> [Supplied data]:
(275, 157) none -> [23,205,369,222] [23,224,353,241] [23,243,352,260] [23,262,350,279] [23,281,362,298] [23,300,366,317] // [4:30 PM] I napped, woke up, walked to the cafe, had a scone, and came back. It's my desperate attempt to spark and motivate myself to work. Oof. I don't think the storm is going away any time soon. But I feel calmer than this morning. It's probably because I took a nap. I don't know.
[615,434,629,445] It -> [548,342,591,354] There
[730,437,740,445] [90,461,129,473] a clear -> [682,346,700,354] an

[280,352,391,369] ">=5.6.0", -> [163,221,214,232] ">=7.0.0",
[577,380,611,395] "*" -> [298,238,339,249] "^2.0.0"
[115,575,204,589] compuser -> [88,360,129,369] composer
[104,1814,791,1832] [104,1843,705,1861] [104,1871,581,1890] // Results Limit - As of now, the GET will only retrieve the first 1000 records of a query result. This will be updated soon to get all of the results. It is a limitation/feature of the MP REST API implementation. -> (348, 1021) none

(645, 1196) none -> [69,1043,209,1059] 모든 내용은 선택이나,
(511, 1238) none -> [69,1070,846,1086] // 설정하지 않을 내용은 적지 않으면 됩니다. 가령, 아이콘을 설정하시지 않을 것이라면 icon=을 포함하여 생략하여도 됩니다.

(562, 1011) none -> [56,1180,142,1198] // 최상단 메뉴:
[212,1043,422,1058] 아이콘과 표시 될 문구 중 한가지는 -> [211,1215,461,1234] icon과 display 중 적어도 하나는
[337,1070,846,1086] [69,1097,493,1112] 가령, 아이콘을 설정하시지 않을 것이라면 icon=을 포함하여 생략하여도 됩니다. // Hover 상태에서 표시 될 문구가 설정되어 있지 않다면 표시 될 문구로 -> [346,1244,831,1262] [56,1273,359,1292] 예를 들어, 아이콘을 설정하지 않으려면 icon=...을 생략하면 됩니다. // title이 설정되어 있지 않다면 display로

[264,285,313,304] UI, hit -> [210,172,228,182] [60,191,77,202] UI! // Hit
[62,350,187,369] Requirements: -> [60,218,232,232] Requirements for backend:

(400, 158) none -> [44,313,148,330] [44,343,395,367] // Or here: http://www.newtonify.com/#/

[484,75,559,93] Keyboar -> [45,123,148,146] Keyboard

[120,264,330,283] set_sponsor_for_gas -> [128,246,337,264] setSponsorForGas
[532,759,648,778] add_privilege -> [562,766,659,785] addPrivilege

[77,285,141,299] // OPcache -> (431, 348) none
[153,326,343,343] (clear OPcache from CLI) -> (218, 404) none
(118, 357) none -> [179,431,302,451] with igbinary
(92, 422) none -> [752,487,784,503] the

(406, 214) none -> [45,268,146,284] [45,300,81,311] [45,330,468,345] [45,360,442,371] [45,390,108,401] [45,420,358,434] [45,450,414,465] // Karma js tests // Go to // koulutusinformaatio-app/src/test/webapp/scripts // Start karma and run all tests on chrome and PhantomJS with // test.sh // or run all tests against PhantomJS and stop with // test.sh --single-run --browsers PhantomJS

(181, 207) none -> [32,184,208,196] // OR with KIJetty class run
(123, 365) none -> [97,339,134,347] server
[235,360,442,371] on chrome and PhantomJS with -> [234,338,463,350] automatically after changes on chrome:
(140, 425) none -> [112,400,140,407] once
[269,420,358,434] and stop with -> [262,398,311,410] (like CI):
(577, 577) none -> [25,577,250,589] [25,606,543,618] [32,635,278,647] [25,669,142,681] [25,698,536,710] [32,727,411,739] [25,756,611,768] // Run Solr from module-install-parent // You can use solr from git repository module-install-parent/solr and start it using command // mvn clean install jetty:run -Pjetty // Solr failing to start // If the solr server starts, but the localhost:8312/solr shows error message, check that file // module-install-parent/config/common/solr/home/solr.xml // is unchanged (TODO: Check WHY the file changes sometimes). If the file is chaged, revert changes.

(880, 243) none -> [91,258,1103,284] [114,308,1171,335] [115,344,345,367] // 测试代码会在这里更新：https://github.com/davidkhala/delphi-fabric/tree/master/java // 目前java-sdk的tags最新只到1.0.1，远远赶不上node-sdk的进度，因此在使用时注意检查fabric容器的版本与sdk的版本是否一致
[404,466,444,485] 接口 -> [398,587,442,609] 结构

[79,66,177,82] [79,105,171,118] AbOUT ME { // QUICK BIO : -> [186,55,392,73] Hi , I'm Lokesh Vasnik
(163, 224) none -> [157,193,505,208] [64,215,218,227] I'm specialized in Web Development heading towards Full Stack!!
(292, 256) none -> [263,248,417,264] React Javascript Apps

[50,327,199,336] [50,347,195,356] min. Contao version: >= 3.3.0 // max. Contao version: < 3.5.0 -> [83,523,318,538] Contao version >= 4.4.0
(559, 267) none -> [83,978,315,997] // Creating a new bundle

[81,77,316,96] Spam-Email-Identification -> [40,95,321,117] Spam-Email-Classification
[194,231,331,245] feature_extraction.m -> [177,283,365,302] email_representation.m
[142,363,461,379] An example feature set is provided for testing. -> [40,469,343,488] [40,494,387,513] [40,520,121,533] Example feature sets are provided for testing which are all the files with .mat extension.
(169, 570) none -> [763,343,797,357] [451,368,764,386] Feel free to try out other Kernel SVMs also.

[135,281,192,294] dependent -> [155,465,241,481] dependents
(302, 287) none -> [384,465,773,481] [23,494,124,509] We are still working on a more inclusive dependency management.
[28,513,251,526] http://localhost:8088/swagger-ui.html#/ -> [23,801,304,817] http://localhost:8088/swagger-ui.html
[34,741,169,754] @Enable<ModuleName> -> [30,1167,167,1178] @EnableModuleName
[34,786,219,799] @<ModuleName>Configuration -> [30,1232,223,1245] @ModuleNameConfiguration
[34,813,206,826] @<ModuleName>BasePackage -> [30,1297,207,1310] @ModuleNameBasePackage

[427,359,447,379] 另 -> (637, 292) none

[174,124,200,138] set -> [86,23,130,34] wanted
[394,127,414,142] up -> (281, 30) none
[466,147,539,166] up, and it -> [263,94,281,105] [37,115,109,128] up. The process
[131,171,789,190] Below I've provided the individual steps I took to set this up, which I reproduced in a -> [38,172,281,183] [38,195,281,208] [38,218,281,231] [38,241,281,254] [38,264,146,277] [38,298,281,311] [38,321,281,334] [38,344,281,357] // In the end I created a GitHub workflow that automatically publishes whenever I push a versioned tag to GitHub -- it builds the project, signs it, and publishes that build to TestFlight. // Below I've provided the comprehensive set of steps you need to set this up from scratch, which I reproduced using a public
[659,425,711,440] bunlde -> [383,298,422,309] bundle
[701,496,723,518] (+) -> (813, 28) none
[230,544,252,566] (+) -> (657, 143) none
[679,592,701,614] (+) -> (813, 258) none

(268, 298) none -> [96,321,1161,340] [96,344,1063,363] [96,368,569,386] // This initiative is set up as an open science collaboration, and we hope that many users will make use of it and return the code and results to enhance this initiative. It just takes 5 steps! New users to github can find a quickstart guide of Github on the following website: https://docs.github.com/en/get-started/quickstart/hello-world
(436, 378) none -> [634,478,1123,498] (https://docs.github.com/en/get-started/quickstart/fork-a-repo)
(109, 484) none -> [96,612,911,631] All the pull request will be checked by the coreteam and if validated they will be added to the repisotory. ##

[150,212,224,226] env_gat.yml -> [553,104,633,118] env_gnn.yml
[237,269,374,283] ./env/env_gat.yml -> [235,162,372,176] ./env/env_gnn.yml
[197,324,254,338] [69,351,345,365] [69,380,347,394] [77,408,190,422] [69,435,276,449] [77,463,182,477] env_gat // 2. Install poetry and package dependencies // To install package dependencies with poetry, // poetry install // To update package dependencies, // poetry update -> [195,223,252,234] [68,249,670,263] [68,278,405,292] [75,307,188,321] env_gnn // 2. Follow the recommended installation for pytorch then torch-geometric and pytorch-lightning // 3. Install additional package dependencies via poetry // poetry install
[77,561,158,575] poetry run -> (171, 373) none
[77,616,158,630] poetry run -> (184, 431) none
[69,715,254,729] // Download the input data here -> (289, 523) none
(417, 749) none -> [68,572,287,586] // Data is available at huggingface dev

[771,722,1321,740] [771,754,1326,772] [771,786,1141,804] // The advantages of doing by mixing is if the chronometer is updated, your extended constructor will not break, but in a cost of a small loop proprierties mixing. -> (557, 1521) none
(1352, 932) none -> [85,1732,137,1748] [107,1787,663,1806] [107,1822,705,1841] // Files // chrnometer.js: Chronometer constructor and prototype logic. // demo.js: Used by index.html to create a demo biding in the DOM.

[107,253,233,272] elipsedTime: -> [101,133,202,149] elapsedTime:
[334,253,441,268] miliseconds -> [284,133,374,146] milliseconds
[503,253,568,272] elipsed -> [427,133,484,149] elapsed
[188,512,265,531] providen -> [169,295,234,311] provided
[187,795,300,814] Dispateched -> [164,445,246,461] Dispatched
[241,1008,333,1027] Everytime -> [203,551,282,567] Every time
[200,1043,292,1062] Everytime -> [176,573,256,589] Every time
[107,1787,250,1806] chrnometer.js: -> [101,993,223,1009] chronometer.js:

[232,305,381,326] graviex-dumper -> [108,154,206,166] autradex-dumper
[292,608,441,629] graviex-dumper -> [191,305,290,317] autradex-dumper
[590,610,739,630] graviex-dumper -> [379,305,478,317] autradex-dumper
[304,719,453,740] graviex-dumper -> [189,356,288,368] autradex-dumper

> [Required action]: Where the word "docs" shows up in a line of the entries above, copy that line.

> [Exercise solution]:
(268, 298) none -> [96,321,1161,340] [96,344,1063,363] [96,368,569,386] // This initiative is set up as an open science collaboration, and we hope that many users will make use of it and return the code and results to enhance this initiative. It just takes 5 steps! New users to github can find a quickstart guide of Github on the following website: https://docs.github.com/en/get-started/quickstart/hello-world
(436, 378) none -> [634,478,1123,498] (https://docs.github.com/en/get-started/quickstart/fork-a-repo)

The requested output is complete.